> [AIM OF THE TASK] Using the material below, set down only the line containing "shipping: 46.00 -> 39.05" and the lines after it, unchanged.
^^^^^^^^^^^^^^^^
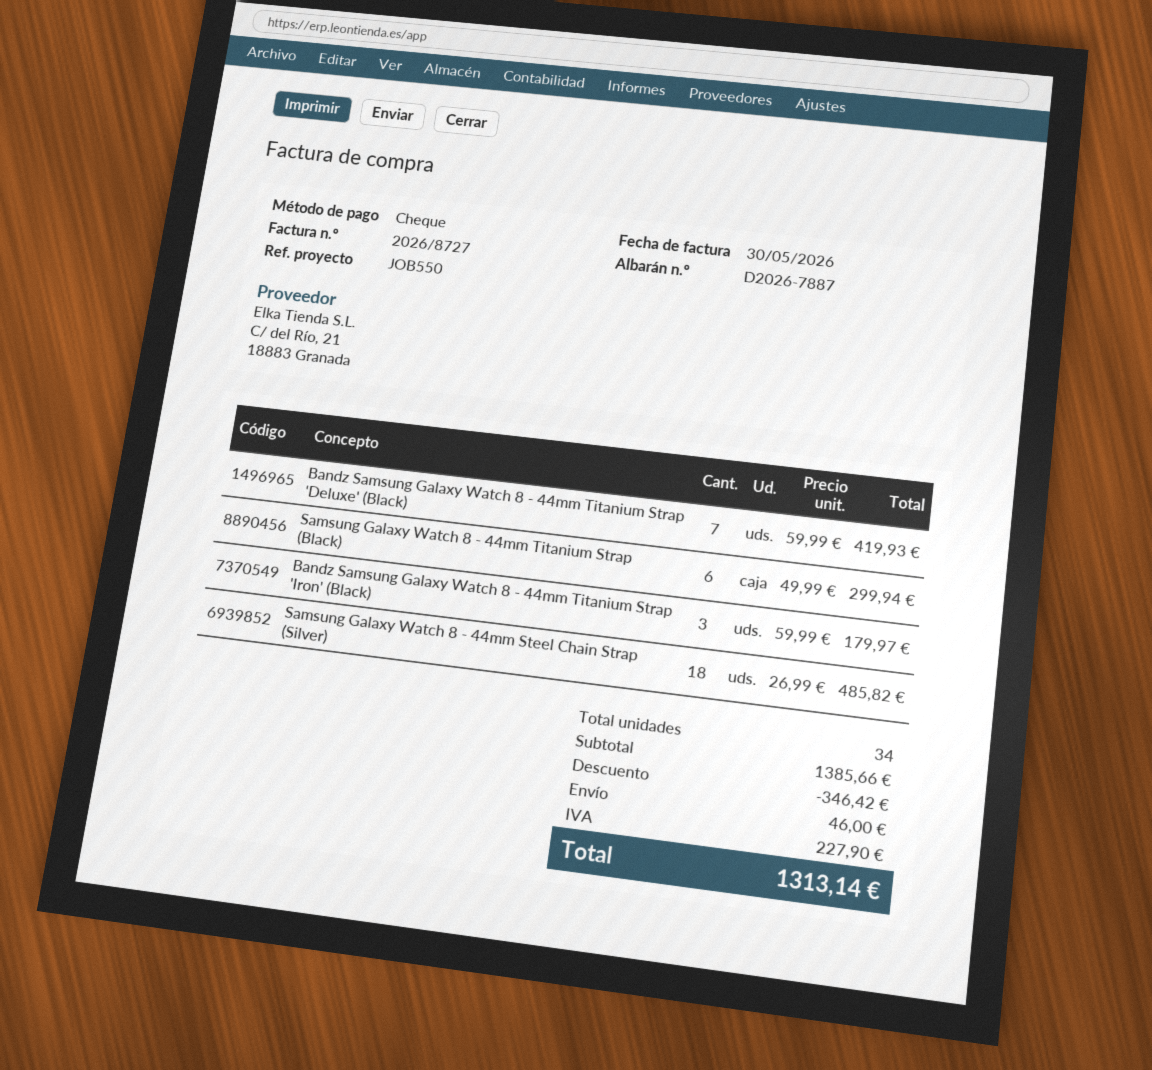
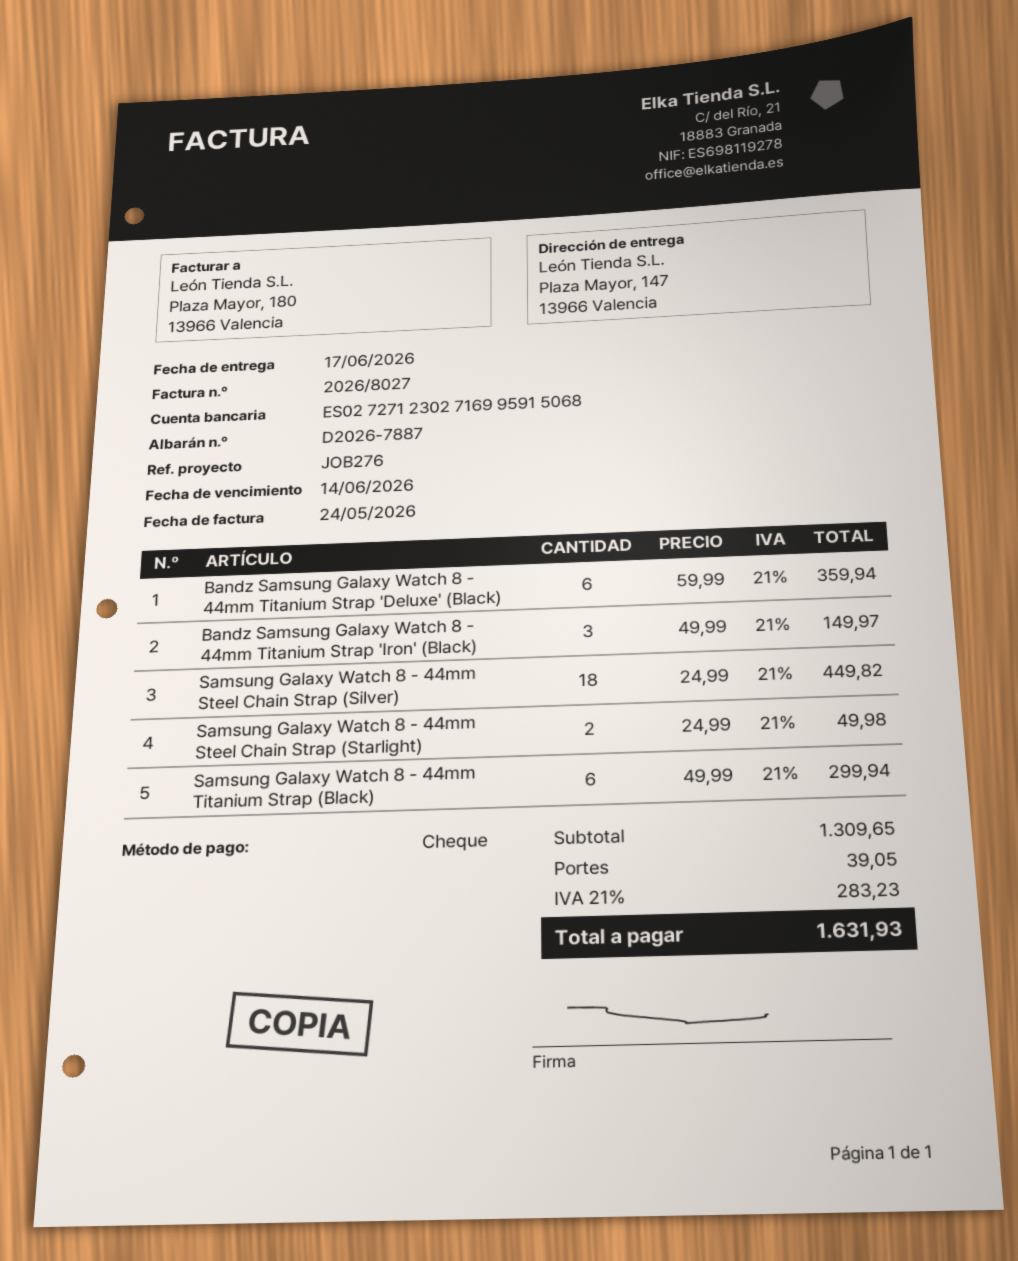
invoice number: 2026/8727 -> 2026/8027
invoice date: 2026-05-30 -> 2026-05-24
reference: JOB550 -> JOB276
Bandz Samsung Galaxy Watch 8 - 44mm Titanium Strap 'Deluxe' (Black): 7 x 59.99 = 419.93 -> 6 x 59.99 = 359.94
Bandz Samsung Galaxy Watch 8 - 44mm Titanium Strap 'Iron' (Black): 3 x 59.99 = 179.97 -> 3 x 49.99 = 149.97
Samsung Galaxy Watch 8 - 44mm Steel Chain Strap (Silver): 18 x 26.99 = 485.82 -> 18 x 24.99 = 449.82
Samsung Galaxy Watch 8 - 44mm Steel Chain Strap (Starlight): none -> 2 x 24.99 = 49.98
subtotal: 1385.66 -> 1309.65
discount: 346.42 -> none
shipping: 46.00 -> 39.05
tax: 227.90 -> 283.23
total: 1313.14 -> 1631.93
^^^^^^^^^^^^^^^^
> [WRITTEN ANSWER]
shipping: 46.00 -> 39.05
tax: 227.90 -> 283.23
total: 1313.14 -> 1631.93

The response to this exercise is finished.